Rethinking violence: HERO and Reproductive Justice

If you’ve ever met a Houstonian, you know we are proud about a lot of things. Houston is the most ethnically and racially diverse city in the nation and unfortunately, we are also the only major city in the nation without a non-discrimination ordinance. After the Houston Equal Rights Ordinance (HERO) passed in 2014, the Texas Legislature responded with over 20 anti-LGBT bills in the 84th legislature. Anti-LGBT politicians launched an attack to repeal HERO and were successful in putting it up for a vote during an election period with traditionally very low voter turnout.

The civil rights are even up for a vote is terrifying. The people who are restricting access to abortion are the same ones attacking undocumented immigrants and now leading the fight against Houston’s Equal Rights Ordinance. As of today, Friday, experts are saying that the vote is “too close to call” before Election Day. 

The Houston Equal Rights Ordinance would protect people on the basis of 15 characteristics, including race, veteran status, age, pregnancy, gender identity, sexual orientation and religion.

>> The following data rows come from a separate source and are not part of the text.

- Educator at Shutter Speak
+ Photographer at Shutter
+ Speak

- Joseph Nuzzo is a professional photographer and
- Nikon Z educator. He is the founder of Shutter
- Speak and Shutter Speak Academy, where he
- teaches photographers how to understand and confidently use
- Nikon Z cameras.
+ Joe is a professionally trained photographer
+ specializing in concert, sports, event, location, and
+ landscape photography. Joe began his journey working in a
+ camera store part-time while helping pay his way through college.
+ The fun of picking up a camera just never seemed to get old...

But right wing politicians and their friends have made it about demonizing the LGBT community.

As a queer woman, born and raised in Houston, I am disgusted at local and state leaders like Dan Patrick who are targeting the LGBT community, and specifically transgender women, and claiming this is about protecting individuals who use public restrooms.

Portraying HERO as the “bathroom ordinance” disregards the fact that over half of the reports filed when HERO was in effect were racial discrimination cases. Almost 20 percent were for pregnancy discrimination. And in zero cases—not in Houston, not in any other city with an anti-discrimination policies, ever—were equal rights ordinances used as a legal defense against assault, despite the prevailing anti-HERO narrative.

The idea that trans women are harassing cisgendered women and children in public restrooms has been a favorite narrative for right wing politicians. This narrative is not only disgusting and false, it is extremely dangerous. We know that hateful rhetoric about certain communities makes people act on these hateful thoughts. When the leaders of our state are perpetuating untrue, hateful narratives about trans women, that is an act of violence. In fact, trans women are more likely to be victims of sexual abuse and harassment than any other group, and they’re also the group most likely to be denied victim support services.

One in four college students will be sexually assaulted and many victims aren’t able to report their abuse because of statute of limitations, but there is no outcry from our state leaders about this. Once again, this is not at all about protecting women and all about passing their backwards agenda at the expense of the most marginalized in Texas.

I constantly get asked that as an abortion rights activist, why do I care about and advocate for other issues, like HERO? The reality is that we don’t live single issue lives—these issues intersect. Many pro-choice activists do this work through a reproductive justice lens and reproductive justice can’t and won’t be be achieved until we are able to have full control of our bodies and sexualities. When transgender women don’t even live long enough to plan their own families, that is a reproductive justice issue. When a same sex couple and their children can be denied housing because of their sexual orientation, that is a reproductive justice issue. When an immigrant mother can be denied support services to leave her abuser, that is a reproductive justice issue. These are the issues that are at stake this upcoming election and this is why we need to care.